(Supplied data begins)

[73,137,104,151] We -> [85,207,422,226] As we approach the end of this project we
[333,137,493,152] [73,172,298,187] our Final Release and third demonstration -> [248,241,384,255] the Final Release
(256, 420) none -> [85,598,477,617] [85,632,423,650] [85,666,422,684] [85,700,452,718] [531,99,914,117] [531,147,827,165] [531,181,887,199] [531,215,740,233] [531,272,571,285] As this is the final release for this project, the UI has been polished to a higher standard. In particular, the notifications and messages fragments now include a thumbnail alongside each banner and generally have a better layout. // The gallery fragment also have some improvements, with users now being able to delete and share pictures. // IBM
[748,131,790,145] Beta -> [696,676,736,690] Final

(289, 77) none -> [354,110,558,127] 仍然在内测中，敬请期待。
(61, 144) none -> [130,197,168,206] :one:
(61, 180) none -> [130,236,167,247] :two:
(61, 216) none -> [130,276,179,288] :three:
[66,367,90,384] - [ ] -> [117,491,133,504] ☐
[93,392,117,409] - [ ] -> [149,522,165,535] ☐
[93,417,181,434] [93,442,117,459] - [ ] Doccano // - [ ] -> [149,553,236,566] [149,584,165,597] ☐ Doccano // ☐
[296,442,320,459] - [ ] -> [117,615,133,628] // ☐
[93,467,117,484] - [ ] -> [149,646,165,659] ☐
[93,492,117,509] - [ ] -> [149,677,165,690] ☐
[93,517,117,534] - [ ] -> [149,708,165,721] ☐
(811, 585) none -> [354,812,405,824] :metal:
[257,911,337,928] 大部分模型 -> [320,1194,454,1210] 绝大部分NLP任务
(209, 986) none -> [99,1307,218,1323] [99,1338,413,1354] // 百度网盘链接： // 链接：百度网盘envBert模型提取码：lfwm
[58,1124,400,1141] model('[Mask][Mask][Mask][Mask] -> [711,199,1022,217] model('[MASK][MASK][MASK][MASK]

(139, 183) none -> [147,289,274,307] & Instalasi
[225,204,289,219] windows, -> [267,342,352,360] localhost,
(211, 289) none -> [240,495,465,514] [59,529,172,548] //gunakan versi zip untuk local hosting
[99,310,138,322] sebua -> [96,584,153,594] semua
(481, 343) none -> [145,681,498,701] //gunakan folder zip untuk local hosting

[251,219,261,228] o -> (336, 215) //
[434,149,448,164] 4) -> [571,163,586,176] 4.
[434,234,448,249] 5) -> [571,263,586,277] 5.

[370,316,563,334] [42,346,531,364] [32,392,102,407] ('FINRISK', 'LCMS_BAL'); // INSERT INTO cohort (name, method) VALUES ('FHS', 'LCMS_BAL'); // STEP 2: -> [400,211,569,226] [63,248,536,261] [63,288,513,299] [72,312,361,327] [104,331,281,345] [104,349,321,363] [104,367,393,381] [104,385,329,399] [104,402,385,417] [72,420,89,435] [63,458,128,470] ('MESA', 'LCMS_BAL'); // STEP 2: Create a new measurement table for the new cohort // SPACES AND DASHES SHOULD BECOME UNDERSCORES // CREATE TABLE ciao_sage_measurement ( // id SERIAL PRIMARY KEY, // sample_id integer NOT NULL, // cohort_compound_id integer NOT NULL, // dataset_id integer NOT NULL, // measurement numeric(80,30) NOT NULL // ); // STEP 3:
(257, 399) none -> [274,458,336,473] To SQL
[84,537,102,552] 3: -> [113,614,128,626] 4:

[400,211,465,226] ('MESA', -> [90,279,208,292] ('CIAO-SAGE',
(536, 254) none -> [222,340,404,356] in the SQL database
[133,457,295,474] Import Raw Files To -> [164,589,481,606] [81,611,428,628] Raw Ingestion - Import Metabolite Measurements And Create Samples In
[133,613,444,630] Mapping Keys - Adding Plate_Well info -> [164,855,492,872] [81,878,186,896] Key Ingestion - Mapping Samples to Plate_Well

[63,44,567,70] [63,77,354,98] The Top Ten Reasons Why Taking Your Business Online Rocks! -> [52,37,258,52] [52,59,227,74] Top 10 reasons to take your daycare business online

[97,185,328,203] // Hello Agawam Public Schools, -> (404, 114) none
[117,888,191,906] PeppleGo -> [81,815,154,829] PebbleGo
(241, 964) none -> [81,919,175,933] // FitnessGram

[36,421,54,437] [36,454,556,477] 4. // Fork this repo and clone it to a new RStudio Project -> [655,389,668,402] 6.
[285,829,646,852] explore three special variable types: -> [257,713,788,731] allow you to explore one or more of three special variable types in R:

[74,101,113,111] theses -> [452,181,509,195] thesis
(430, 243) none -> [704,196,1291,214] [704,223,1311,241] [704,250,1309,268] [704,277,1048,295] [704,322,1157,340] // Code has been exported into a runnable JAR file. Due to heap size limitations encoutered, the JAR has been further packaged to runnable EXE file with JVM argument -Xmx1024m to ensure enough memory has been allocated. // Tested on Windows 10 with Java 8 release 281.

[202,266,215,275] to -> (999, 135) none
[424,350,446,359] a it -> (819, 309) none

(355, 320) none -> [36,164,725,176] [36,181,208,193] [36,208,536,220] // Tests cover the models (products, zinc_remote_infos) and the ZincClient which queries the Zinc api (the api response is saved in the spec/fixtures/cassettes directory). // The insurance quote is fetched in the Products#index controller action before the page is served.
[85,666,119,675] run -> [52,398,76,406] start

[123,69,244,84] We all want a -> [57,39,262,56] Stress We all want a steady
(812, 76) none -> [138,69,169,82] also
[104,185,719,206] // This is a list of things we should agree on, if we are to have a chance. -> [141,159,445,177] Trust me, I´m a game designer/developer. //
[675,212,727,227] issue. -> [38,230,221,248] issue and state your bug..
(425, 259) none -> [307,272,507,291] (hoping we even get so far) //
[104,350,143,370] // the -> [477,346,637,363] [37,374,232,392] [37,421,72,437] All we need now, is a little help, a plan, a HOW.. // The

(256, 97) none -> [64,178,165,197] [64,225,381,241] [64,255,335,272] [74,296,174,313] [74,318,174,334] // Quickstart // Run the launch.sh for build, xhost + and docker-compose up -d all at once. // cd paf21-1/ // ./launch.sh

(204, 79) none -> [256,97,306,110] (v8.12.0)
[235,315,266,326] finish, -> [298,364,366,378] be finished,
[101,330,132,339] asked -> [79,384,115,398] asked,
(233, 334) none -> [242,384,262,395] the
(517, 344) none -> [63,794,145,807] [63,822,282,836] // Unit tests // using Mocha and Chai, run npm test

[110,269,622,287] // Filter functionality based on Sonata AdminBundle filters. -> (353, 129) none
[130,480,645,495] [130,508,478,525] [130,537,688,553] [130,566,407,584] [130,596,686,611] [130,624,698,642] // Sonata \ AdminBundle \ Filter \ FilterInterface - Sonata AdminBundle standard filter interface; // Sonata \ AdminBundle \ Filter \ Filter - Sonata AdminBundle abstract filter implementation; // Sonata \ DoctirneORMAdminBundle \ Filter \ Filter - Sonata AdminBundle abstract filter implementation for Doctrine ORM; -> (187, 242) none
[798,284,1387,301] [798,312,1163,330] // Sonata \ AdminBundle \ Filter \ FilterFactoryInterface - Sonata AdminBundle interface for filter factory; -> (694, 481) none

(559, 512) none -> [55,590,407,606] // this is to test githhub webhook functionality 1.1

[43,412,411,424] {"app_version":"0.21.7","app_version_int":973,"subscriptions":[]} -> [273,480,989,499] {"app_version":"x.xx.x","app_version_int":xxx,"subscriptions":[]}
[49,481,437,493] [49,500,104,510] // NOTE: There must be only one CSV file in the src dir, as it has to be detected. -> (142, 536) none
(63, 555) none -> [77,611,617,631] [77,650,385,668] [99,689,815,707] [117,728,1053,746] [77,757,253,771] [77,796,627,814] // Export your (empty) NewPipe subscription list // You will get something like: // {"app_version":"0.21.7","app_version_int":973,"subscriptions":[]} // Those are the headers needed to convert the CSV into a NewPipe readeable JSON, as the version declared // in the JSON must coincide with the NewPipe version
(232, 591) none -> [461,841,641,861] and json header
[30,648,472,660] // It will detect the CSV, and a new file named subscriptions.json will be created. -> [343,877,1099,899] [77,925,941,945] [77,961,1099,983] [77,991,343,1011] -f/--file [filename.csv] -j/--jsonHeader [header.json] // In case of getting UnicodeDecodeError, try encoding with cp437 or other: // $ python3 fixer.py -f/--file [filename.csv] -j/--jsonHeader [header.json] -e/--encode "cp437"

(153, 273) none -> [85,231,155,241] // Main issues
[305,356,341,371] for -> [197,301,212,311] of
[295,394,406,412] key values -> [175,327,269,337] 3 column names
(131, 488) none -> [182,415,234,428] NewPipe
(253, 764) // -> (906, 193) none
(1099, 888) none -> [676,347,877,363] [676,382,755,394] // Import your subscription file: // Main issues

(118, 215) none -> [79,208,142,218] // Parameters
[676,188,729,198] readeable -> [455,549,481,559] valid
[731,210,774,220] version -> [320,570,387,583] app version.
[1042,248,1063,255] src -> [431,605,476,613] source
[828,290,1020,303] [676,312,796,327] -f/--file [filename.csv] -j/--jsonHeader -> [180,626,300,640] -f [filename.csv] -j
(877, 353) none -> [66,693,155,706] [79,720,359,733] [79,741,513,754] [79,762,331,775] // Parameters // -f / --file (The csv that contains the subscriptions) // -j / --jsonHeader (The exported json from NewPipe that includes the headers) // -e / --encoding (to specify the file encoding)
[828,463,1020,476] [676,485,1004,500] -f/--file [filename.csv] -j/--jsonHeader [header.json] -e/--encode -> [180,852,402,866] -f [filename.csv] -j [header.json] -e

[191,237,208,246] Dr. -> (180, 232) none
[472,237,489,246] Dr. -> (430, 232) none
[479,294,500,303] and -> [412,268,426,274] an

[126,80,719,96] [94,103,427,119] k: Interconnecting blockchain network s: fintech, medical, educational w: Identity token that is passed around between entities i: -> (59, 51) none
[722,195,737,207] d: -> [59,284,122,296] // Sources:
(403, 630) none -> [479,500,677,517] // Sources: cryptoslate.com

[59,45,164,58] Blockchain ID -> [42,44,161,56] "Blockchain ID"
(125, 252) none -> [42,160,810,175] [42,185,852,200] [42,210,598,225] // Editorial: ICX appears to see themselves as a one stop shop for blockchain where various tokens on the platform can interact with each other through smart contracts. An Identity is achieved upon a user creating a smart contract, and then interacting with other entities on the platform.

(Supplied data ends)

Task prompt: Using the data above, count the lines that hold the string "readeable". Report the number and nothing else.

Response: 2